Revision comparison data
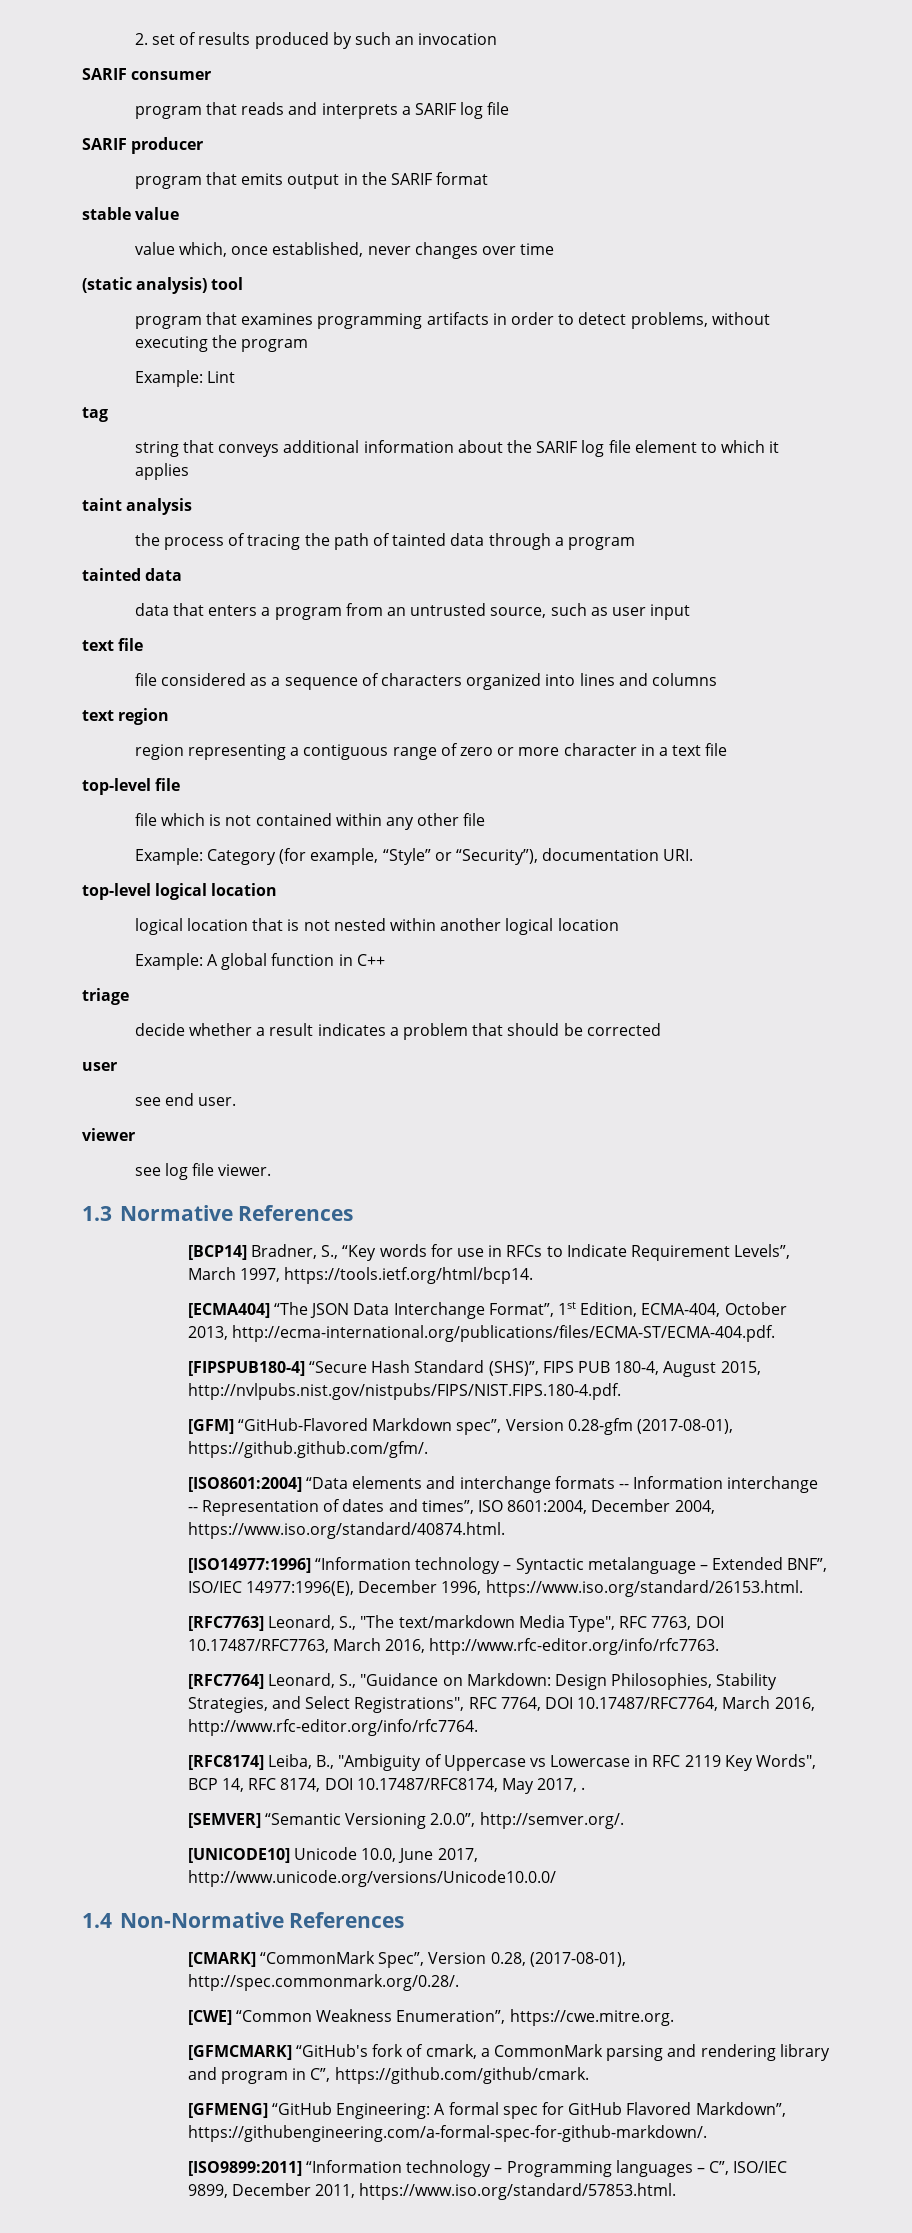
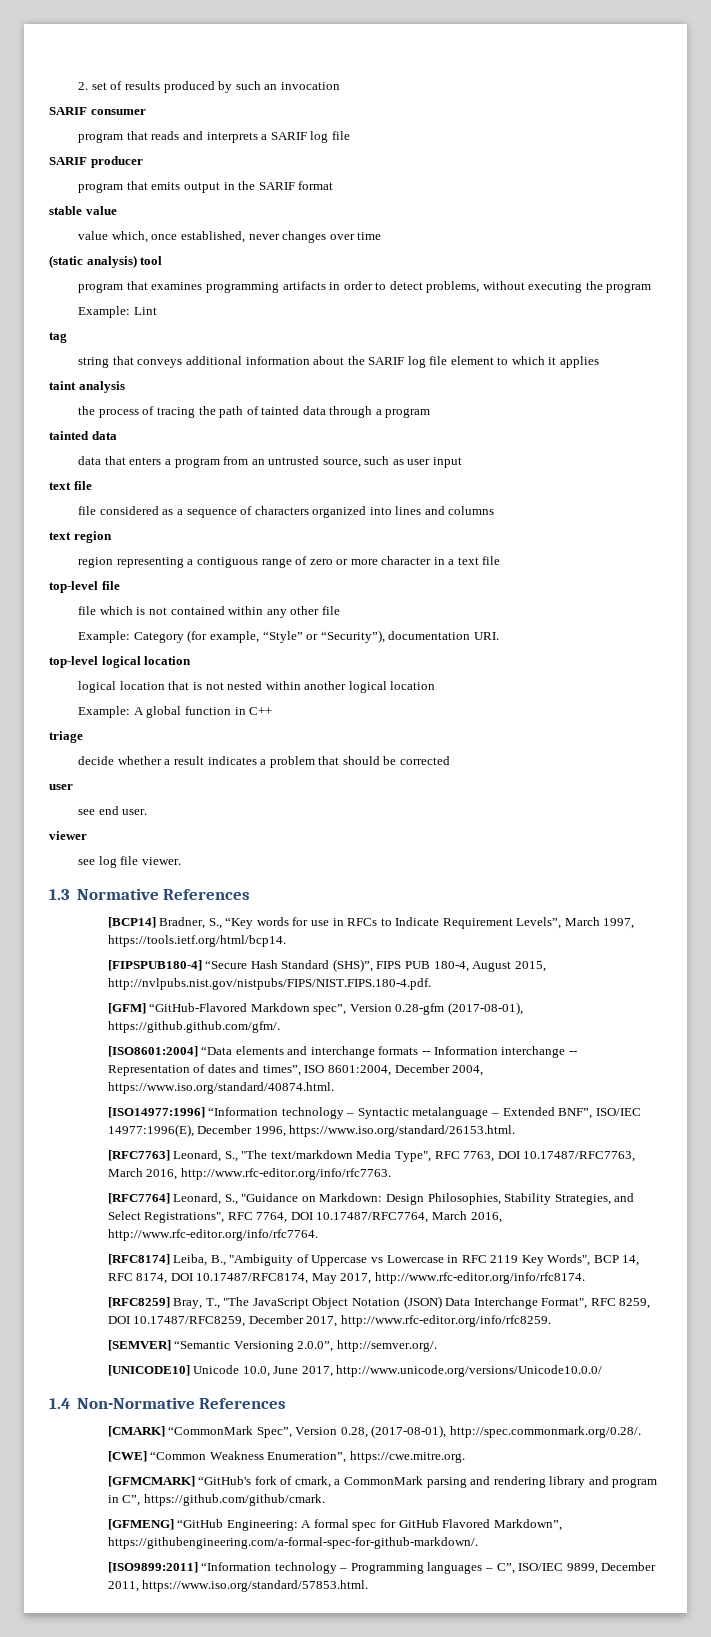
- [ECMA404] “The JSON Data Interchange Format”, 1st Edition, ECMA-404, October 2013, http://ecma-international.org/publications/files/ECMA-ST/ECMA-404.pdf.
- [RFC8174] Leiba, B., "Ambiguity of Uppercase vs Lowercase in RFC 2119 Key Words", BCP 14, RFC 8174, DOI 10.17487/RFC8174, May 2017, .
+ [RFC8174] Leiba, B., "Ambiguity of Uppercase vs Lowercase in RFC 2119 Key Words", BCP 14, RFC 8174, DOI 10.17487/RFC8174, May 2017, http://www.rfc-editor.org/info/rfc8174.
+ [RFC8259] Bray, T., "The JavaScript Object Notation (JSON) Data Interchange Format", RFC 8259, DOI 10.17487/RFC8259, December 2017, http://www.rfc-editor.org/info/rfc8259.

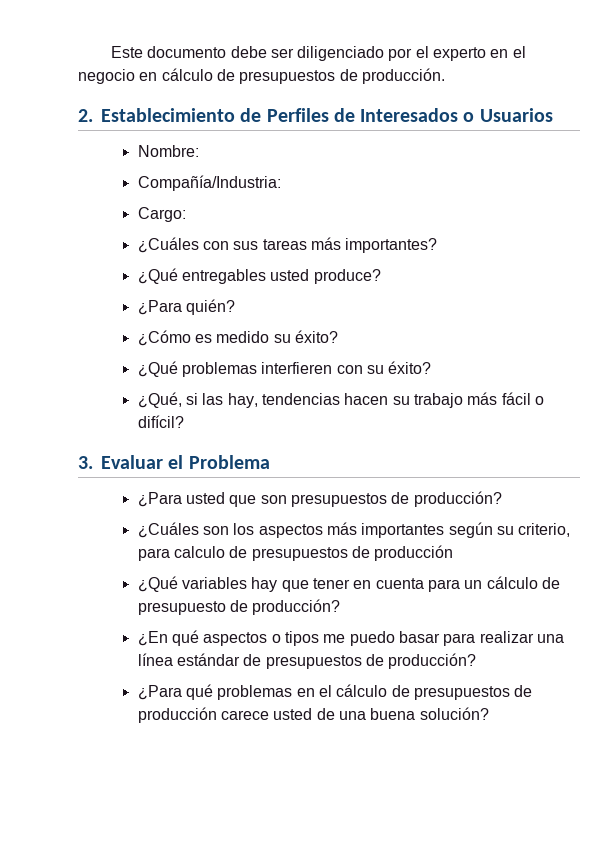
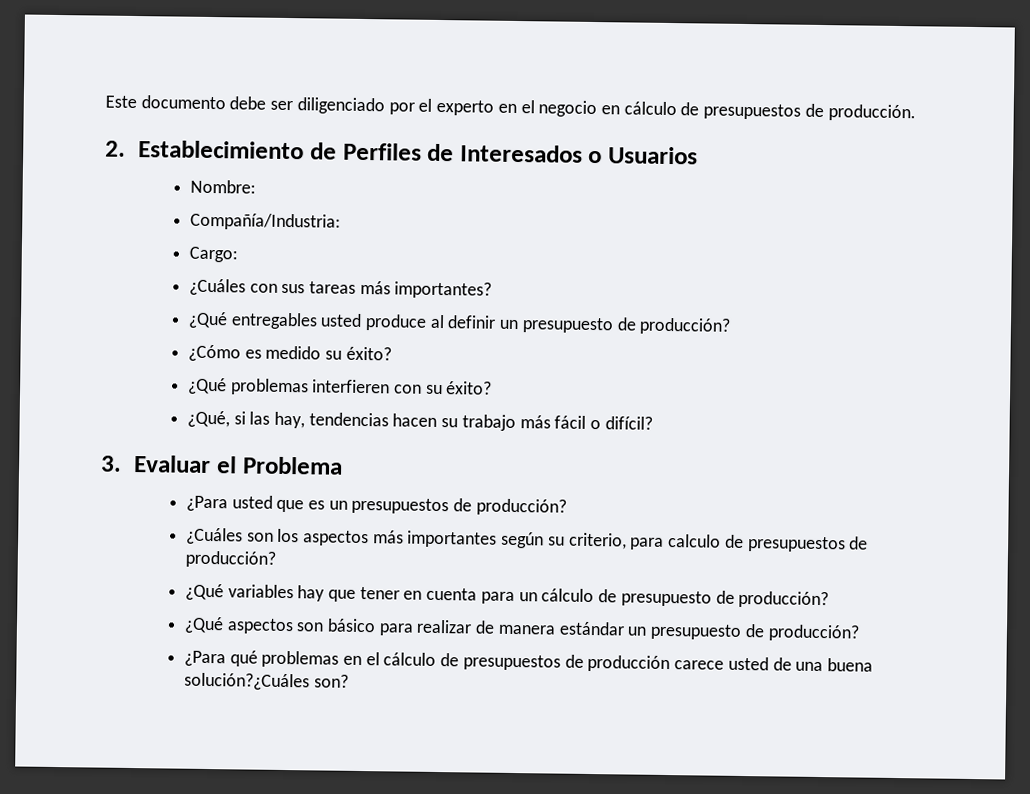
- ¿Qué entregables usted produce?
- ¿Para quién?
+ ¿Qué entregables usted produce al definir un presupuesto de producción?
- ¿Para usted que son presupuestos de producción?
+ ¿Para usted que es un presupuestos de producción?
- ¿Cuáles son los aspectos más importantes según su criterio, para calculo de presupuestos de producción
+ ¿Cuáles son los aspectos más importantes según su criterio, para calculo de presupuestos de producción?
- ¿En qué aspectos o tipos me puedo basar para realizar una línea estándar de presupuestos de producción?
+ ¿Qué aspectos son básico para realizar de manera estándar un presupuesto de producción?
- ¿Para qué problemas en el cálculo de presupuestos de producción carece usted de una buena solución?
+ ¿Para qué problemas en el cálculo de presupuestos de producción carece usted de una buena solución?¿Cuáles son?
==
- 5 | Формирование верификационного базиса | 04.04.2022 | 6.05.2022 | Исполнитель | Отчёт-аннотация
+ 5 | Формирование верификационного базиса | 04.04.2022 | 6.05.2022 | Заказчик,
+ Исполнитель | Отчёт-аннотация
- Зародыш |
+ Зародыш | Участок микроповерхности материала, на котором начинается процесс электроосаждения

## What is being asked
Every line above from the line with "JSON Data Interchange" to the line with "May 2017, .", inclusive, must be returned exactly; no other line belongs in the reply.

## Written reply
- [ECMA404] “The JSON Data Interchange Format”, 1st Edition, ECMA-404, October 2013, http://ecma-international.org/publications/files/ECMA-ST/ECMA-404.pdf.
- [RFC8174] Leiba, B., "Ambiguity of Uppercase vs Lowercase in RFC 2119 Key Words", BCP 14, RFC 8174, DOI 10.17487/RFC8174, May 2017, .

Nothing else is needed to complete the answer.